▶ [Activity] Find the line holding "99.7% | 100.3%" in the entries below. Give it again exactly, along with every line after it up to and including the line holding "- Overall |".

--- Supplied records Enclosed Below ---

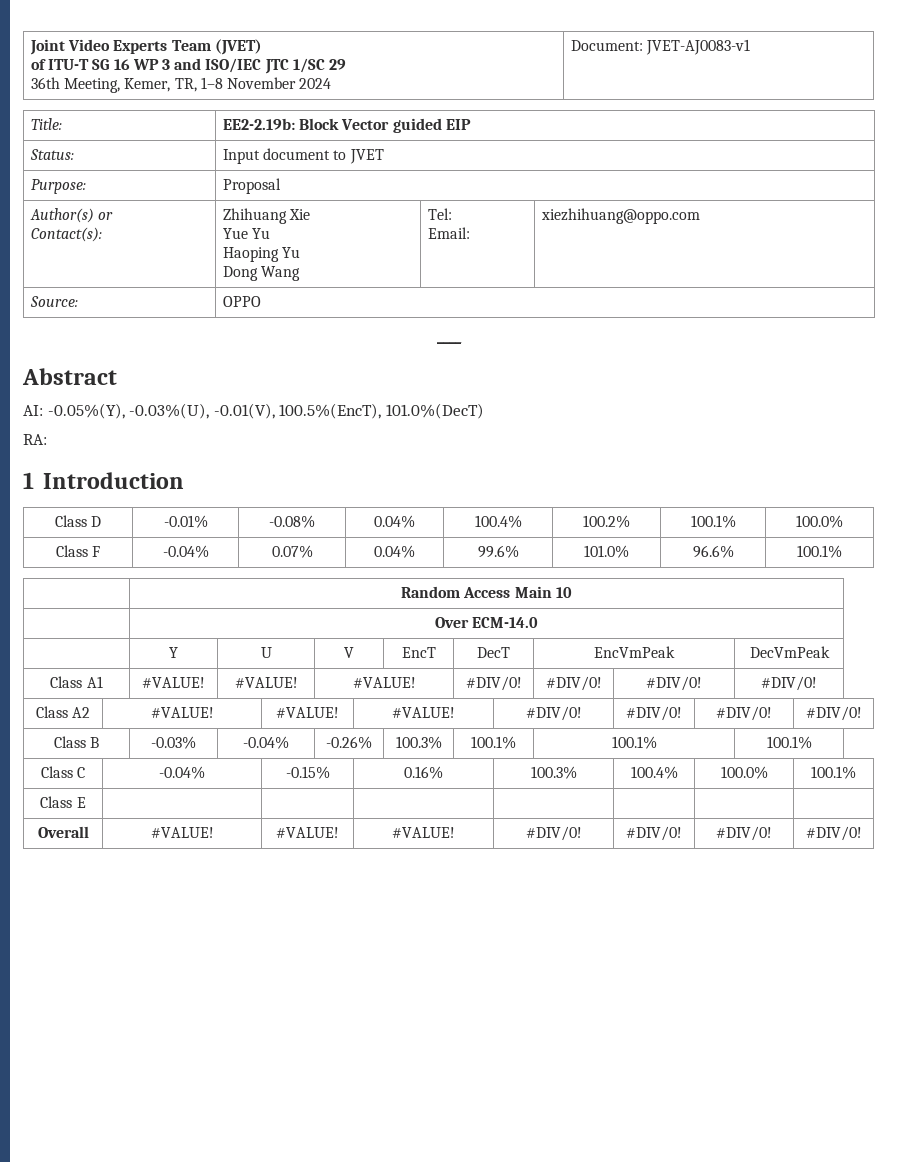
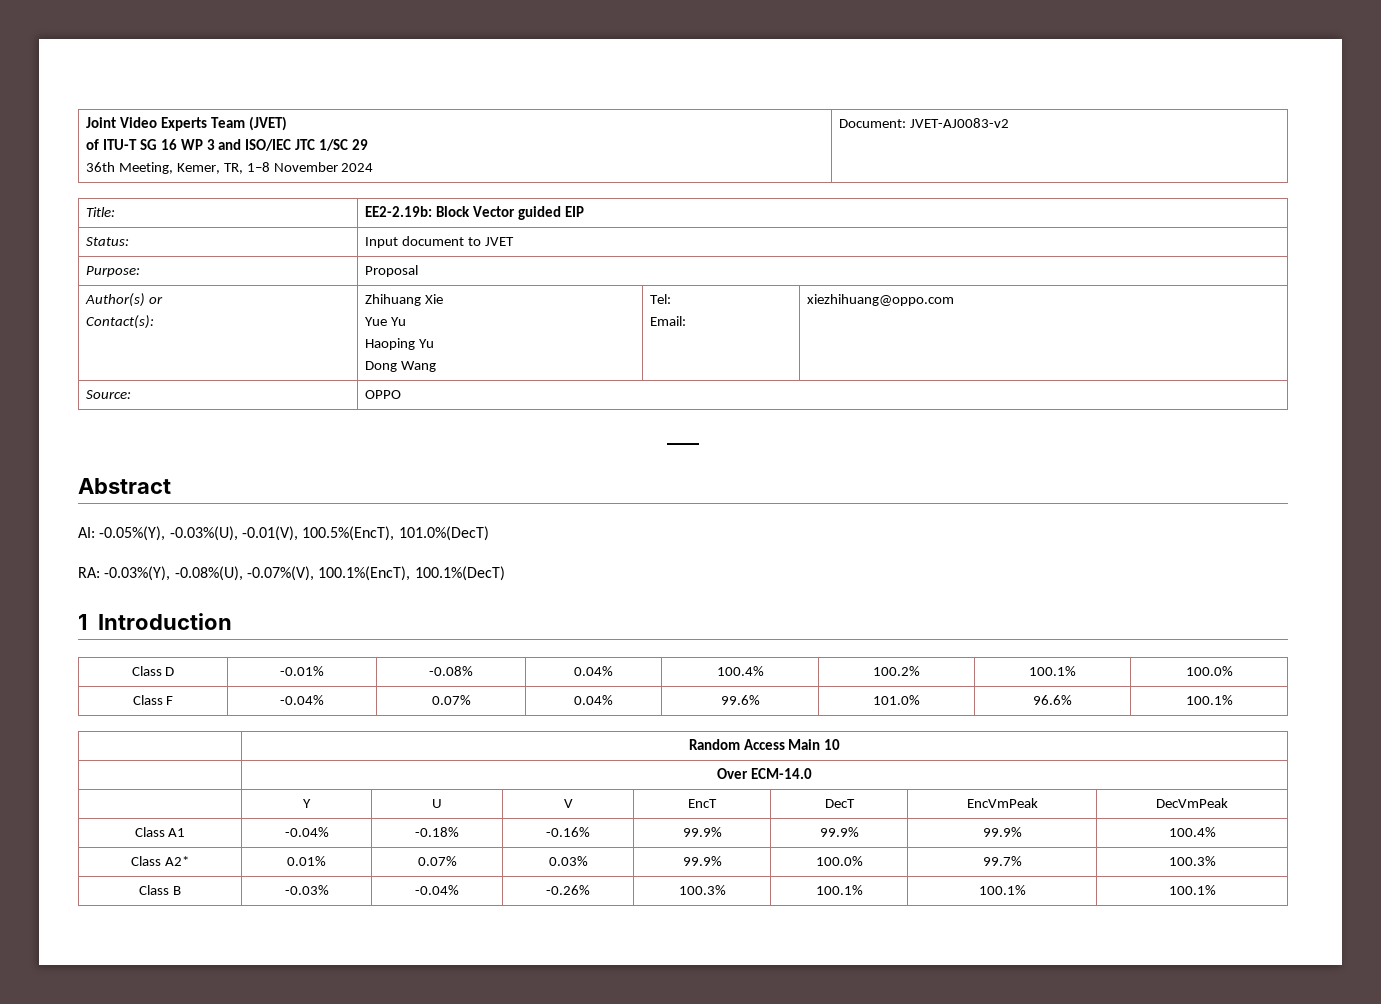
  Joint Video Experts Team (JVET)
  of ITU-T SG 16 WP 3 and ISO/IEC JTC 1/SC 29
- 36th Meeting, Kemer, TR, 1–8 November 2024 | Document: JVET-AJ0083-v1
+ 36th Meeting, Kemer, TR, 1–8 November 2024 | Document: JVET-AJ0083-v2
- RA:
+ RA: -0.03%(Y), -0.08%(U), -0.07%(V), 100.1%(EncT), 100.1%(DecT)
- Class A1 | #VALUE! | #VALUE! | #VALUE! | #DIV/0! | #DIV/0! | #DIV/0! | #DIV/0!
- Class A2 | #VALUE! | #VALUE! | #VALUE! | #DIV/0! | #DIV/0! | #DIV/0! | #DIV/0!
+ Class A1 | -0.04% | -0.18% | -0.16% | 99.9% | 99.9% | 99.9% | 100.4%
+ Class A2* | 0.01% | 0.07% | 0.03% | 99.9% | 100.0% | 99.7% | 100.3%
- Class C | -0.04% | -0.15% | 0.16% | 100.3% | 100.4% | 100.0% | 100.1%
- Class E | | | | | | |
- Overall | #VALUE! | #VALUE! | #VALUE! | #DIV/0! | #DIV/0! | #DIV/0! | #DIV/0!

--- End of Enclosed Supplied records ---
--- Supplied records Enclosed Below ---

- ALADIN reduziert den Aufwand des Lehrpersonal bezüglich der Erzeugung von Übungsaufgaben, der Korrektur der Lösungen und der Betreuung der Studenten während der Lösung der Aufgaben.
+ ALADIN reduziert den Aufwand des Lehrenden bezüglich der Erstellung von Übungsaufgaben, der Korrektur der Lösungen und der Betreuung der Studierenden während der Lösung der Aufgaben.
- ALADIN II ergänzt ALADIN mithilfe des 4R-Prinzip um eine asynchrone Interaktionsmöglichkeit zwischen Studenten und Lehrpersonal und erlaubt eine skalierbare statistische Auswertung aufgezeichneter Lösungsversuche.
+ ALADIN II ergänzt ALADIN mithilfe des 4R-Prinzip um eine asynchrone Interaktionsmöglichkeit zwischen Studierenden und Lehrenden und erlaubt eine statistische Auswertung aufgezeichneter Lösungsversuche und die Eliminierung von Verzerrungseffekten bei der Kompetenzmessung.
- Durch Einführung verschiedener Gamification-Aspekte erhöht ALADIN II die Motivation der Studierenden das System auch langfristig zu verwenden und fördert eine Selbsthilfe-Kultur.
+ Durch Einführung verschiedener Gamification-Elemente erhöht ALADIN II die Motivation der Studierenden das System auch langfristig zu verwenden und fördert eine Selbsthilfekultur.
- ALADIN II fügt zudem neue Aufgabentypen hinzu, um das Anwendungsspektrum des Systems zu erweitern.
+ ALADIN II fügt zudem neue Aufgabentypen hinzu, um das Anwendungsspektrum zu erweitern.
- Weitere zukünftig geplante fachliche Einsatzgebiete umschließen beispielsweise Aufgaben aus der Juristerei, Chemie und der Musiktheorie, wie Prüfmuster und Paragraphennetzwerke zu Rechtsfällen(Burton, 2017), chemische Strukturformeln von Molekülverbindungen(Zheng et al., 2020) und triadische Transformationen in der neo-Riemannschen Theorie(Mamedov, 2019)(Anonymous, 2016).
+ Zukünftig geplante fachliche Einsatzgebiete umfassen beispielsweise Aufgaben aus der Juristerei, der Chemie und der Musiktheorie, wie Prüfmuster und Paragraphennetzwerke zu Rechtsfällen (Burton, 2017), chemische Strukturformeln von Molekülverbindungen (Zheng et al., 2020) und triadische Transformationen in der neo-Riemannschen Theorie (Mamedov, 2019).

--- End of Enclosed Supplied records ---
--- Supplied records Enclosed Below ---

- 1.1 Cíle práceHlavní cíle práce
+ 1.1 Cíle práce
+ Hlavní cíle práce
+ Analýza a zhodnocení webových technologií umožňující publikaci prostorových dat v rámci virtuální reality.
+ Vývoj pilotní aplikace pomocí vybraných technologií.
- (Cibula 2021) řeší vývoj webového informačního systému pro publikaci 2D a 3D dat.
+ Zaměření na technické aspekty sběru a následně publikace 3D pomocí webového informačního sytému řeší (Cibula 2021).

--- End of Enclosed Supplied records ---

▶ [Response for this exercise]
+ Class A2* | 0.01% | 0.07% | 0.03% | 99.9% | 100.0% | 99.7% | 100.3%
- Class C | -0.04% | -0.15% | 0.16% | 100.3% | 100.4% | 100.0% | 100.1%
- Class E | | | | | | |
- Overall | #VALUE! | #VALUE! | #VALUE! | #DIV/0! | #DIV/0! | #DIV/0! | #DIV/0!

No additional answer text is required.